Download or read book An Asset Pricing Model with Time-Varying Elasticity of Intertemporal Substitution written by Aleksandar Georgiev and published by . This book was released on 2004 with total page 61 pages. Available in PDF, EPUB and Kindle. Book excerpt: The main message of this paper is that it is Elasticity of Intertemporal Substitution, which is at the heart of the asset pricing puzzles, not Risk Aversion. We illustrate that point, by first showing that under certainty a model, which allows for a separation of the two characteristics of preferences - the one in Epstein and Zin (1991), leads to a specification of the main pricing equation, which involves a measure of Elasticity of Intertemporal Substitution only and not a measure of Risk Aversion. We then resort to an approximation of the main asset pricing equation under uncertainty, to demonstrate the central role played by Elasticity of Intertemporal Substitution and to emphasize the importance of its variability. We illustrate that importance by showing that the model in Campbell and Cochrane (1999) is in fact based on time-varying Elasticity of Intertemporal Substitution rather then on time-varying Risk Aversion.The main contribution of the paper is to develop a discrete-time alternative to the two most popular recursive utility based asset pricing models.
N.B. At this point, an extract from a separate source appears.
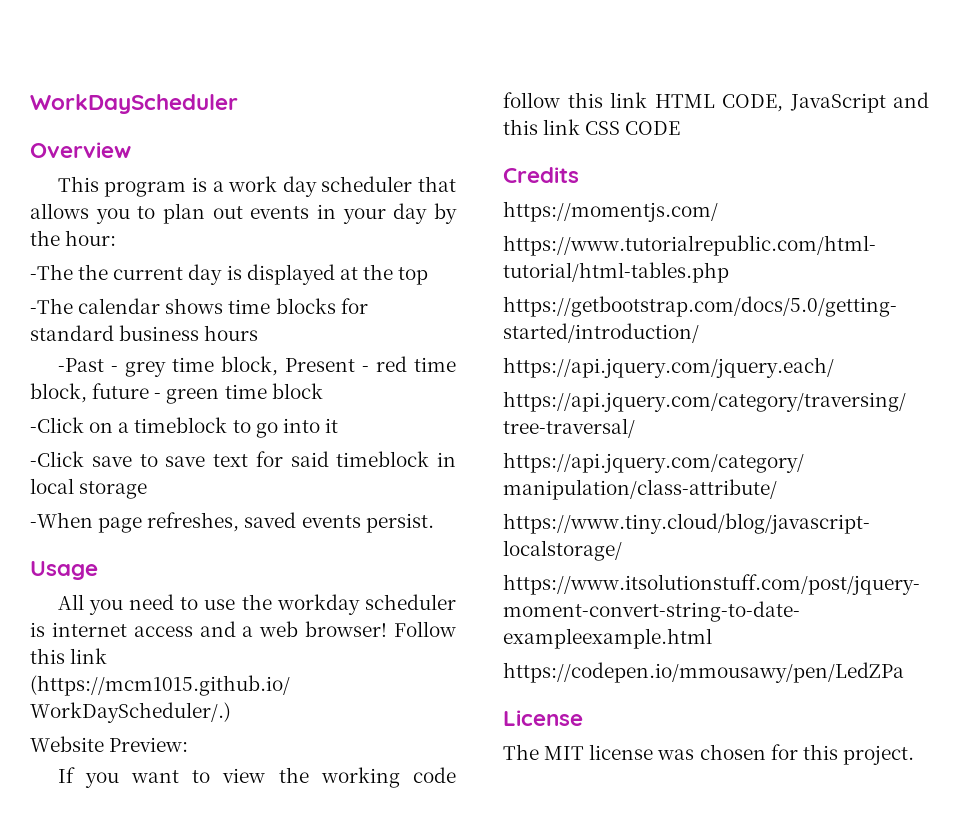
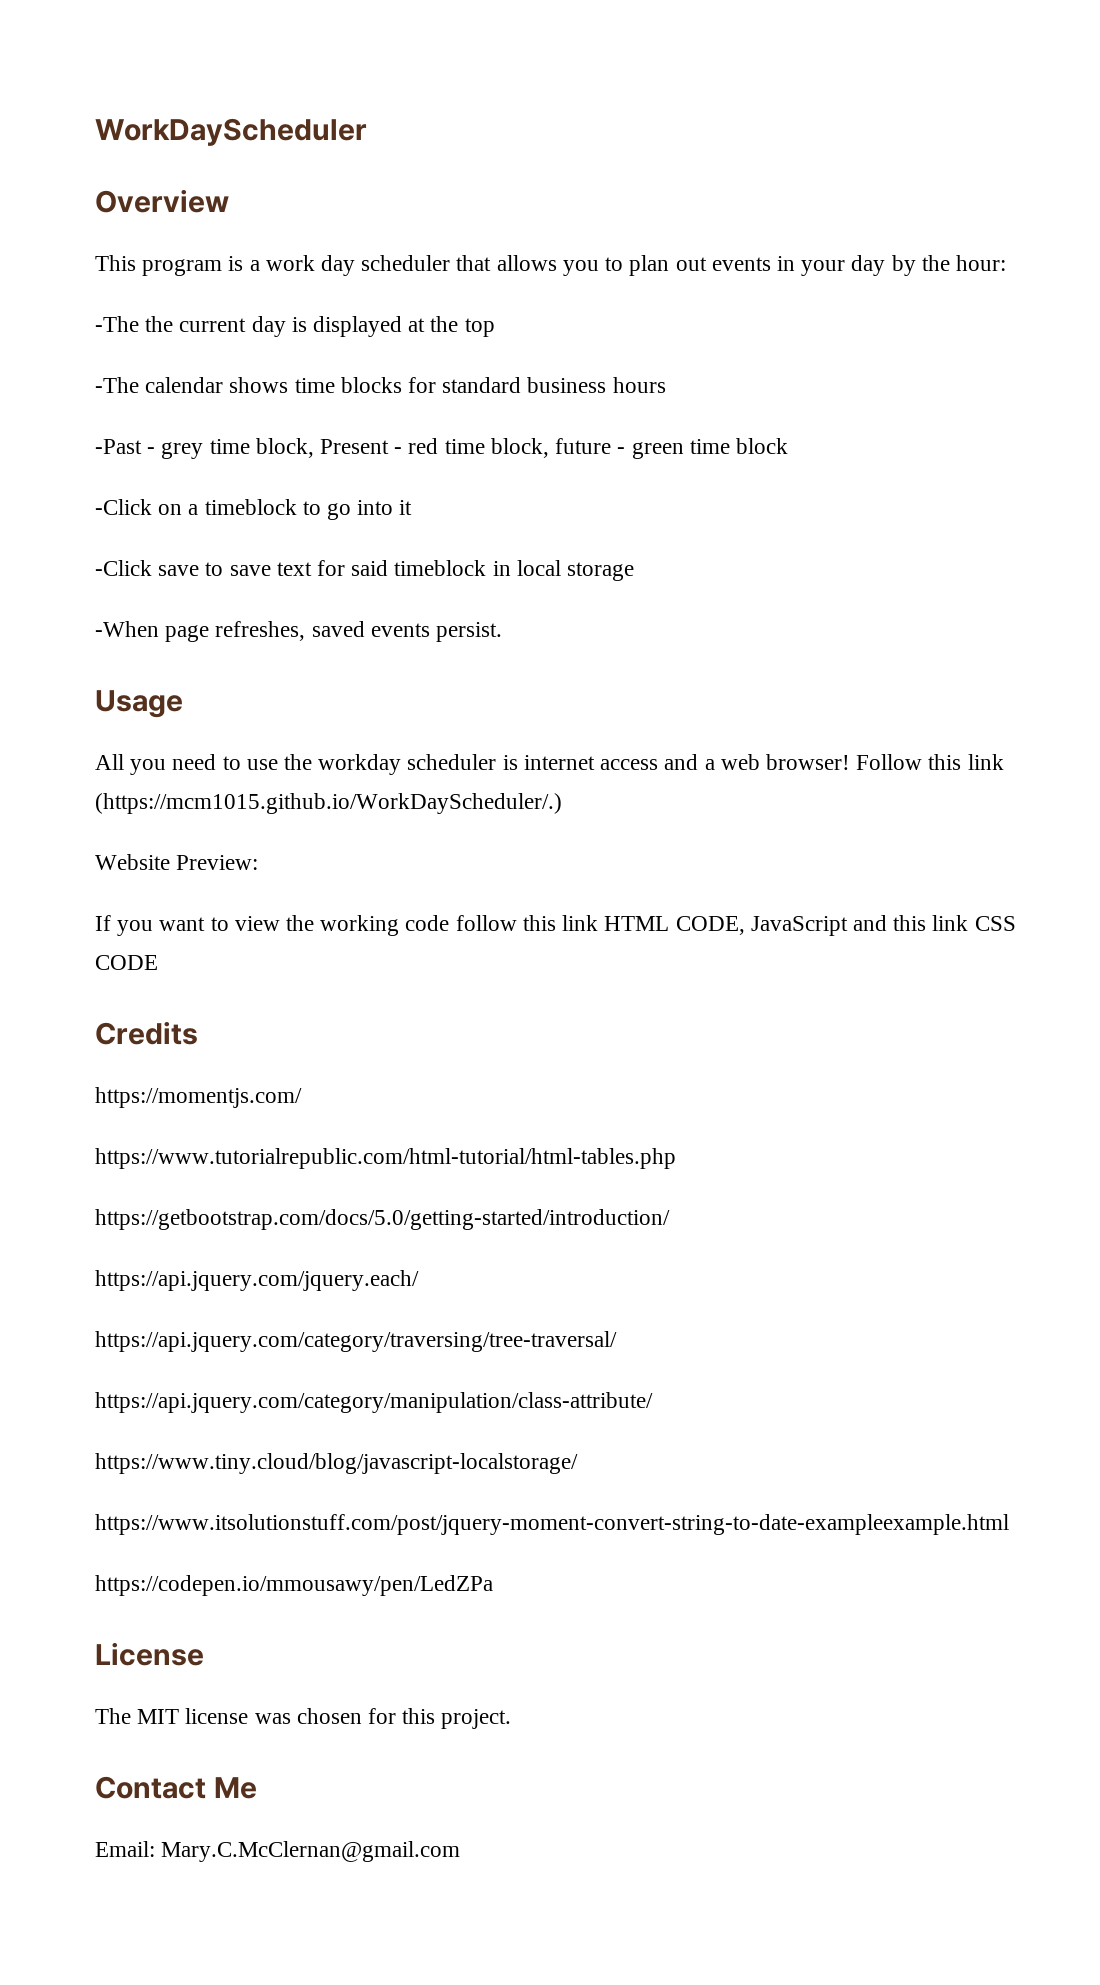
(914, 755) none -> [95,1776,257,1799] [95,1841,461,1862] // Contact Me // Email: Mary.C.McClernan@gmail.com

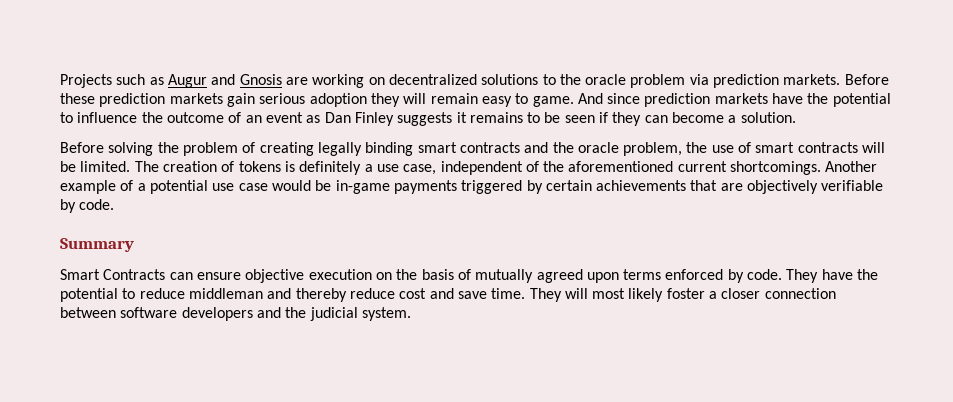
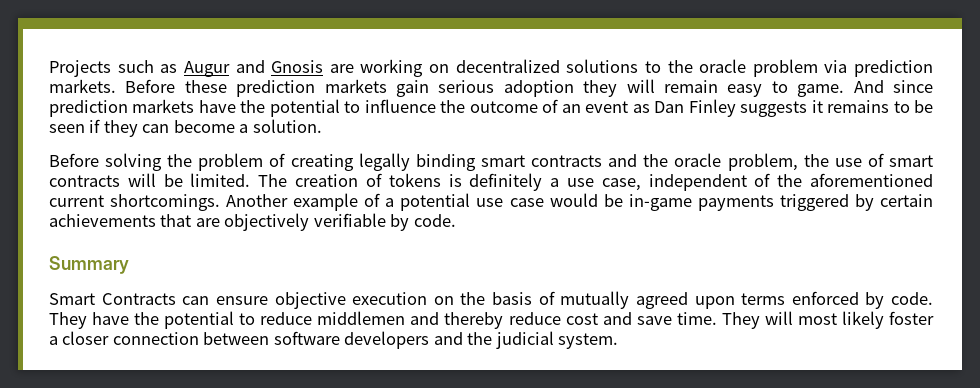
[188,288,263,299] middleman -> [317,311,406,325] middlemen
The model proposed in the paper, directly nests the standard one, while replicating and improving upon the two frequently cited advantages of the Epstein-Zin model. It allows for time-varying risk premia, associated with the two most popular asset pricing factors and it achieves separation of risk attitudes from attitudes towards time via constant relative risk aversion (CRRA) and time-varying Elasticity of Intertemporal Substitution.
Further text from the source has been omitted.